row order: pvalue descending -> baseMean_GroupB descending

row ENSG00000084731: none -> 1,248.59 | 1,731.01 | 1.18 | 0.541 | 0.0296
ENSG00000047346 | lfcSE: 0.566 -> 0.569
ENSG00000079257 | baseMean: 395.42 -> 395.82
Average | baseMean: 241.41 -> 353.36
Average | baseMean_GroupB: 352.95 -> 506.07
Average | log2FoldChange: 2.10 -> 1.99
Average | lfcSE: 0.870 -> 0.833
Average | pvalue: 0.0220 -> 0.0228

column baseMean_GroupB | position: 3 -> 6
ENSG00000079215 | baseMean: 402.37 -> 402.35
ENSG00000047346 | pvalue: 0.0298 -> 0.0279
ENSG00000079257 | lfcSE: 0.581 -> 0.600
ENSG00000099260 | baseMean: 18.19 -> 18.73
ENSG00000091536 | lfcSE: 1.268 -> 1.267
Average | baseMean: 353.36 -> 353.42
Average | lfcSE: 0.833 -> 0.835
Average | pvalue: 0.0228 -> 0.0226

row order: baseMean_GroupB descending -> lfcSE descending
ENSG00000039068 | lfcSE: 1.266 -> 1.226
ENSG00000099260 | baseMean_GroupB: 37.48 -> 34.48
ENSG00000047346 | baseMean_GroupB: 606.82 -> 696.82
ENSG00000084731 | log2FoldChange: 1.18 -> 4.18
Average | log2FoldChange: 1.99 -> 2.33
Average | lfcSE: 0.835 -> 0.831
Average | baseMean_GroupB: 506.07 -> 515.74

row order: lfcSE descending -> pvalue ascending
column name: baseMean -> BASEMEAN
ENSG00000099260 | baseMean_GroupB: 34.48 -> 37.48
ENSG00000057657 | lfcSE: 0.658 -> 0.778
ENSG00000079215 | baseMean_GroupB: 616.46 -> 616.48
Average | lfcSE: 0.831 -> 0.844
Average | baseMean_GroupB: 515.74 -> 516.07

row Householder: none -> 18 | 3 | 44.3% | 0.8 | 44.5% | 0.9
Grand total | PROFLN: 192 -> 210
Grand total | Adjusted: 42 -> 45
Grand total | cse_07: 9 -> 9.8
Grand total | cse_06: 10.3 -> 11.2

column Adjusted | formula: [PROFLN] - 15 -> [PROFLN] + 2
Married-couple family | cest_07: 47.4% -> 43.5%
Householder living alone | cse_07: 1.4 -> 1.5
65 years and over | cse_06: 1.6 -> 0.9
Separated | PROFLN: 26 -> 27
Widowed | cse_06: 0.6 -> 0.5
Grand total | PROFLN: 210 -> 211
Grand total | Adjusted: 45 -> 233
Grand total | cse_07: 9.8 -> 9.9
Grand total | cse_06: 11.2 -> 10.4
· · ·
Return only the lines between the one holding "Average | lfcSE: 0.833 -> 0.835" and the one holding "Married-couple family |", inclusive, exactly as they appear above.

**ANSWER**
Average | lfcSE: 0.833 -> 0.835
Average | pvalue: 0.0228 -> 0.0226

row order: baseMean_GroupB descending -> lfcSE descending
ENSG00000039068 | lfcSE: 1.266 -> 1.226
ENSG00000099260 | baseMean_GroupB: 37.48 -> 34.48
ENSG00000047346 | baseMean_GroupB: 606.82 -> 696.82
ENSG00000084731 | log2FoldChange: 1.18 -> 4.18
Average | log2FoldChange: 1.99 -> 2.33
Average | lfcSE: 0.835 -> 0.831
Average | baseMean_GroupB: 506.07 -> 515.74

row order: lfcSE descending -> pvalue ascending
column name: baseMean -> BASEMEAN
ENSG00000099260 | baseMean_GroupB: 34.48 -> 37.48
ENSG00000057657 | lfcSE: 0.658 -> 0.778
ENSG00000079215 | baseMean_GroupB: 616.46 -> 616.48
Average | lfcSE: 0.831 -> 0.844
Average | baseMean_GroupB: 515.74 -> 516.07

row Householder: none -> 18 | 3 | 44.3% | 0.8 | 44.5% | 0.9
Grand total | PROFLN: 192 -> 210
Grand total | Adjusted: 42 -> 45
Grand total | cse_07: 9 -> 9.8
Grand total | cse_06: 10.3 -> 11.2

column Adjusted | formula: [PROFLN] - 15 -> [PROFLN] + 2
Married-couple family | cest_07: 47.4% -> 43.5%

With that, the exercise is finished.